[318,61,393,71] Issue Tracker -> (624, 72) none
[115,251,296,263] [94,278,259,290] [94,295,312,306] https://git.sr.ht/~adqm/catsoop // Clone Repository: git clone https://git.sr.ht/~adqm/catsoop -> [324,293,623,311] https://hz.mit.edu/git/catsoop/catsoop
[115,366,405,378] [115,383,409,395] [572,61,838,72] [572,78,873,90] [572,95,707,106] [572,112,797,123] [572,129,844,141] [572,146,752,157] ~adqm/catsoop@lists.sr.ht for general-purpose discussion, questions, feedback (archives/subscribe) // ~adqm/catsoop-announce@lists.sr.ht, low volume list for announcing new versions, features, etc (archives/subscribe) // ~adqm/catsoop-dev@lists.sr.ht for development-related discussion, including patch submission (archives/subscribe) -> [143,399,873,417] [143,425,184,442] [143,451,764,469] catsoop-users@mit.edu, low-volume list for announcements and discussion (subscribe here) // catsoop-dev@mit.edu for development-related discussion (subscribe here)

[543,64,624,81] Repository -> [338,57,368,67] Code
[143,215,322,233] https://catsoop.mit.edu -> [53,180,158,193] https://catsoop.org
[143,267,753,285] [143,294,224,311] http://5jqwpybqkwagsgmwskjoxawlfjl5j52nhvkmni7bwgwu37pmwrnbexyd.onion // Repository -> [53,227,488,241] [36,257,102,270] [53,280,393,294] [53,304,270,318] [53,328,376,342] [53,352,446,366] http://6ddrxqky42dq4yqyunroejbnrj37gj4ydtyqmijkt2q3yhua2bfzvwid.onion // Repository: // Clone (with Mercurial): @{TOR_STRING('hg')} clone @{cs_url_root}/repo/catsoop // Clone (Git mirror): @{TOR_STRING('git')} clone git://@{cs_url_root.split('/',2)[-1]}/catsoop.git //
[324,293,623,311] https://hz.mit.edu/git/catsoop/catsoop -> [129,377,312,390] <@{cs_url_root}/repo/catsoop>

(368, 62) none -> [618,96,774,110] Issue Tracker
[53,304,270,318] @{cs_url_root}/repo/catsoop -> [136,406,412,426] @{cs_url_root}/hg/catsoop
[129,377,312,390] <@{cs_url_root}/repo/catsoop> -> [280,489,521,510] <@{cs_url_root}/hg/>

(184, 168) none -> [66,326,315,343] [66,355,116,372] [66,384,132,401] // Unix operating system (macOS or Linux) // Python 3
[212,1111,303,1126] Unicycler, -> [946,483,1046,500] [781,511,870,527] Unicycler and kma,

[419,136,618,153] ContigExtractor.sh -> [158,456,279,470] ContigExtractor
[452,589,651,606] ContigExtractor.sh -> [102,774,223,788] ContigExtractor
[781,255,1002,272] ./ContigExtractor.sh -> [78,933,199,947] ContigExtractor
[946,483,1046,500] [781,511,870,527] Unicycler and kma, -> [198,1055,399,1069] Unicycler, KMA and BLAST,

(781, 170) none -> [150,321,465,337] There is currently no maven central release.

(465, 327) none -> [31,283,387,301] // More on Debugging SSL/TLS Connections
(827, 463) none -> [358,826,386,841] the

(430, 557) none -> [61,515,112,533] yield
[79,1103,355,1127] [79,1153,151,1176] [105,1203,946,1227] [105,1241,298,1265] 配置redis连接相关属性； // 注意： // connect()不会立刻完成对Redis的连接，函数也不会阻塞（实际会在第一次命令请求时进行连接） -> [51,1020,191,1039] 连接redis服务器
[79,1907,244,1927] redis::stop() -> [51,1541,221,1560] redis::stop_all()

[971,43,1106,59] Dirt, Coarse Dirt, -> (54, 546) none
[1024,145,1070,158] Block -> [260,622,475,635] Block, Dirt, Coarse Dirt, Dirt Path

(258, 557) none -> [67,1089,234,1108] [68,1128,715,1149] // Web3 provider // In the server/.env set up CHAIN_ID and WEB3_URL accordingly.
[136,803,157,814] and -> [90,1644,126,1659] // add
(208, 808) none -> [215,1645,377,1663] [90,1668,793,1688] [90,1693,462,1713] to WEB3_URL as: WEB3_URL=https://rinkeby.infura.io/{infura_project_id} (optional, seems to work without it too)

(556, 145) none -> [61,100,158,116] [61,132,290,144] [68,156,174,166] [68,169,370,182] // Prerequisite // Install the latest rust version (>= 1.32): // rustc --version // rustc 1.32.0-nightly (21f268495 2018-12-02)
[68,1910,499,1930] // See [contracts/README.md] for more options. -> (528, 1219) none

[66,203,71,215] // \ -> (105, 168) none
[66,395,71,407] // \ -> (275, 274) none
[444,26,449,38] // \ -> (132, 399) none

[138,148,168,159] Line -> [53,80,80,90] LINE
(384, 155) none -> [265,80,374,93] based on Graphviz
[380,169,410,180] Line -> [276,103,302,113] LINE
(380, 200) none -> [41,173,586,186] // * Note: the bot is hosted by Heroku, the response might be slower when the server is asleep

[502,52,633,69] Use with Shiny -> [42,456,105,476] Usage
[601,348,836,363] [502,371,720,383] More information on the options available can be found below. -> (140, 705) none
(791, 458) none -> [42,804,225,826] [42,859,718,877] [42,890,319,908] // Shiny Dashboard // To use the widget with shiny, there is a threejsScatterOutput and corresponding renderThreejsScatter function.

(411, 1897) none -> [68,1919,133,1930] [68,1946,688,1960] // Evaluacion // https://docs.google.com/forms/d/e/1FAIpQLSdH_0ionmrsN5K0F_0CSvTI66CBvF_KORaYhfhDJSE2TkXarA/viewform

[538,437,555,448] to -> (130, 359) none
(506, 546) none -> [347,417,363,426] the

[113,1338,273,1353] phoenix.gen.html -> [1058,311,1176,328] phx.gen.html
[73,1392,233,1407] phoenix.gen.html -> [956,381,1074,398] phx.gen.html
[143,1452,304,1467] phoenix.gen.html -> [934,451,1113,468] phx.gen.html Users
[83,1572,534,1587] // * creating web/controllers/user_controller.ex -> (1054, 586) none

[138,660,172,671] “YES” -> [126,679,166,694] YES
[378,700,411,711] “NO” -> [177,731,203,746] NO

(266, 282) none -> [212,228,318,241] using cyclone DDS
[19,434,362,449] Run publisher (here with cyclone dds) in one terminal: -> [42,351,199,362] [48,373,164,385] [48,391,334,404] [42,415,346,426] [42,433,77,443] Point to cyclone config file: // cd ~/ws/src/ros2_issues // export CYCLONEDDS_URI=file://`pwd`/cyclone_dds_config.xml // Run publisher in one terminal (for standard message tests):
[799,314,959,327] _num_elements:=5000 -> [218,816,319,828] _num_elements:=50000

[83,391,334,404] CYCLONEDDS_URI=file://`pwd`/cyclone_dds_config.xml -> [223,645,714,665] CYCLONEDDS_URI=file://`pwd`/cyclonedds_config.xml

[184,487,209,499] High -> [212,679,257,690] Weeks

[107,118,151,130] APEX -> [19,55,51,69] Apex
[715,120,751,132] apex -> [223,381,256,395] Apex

REQUIRED WORK:
Count the lines of the records that contain the word "file". Give only the count.

SOLUTION FOR THIS PROBLEM:
2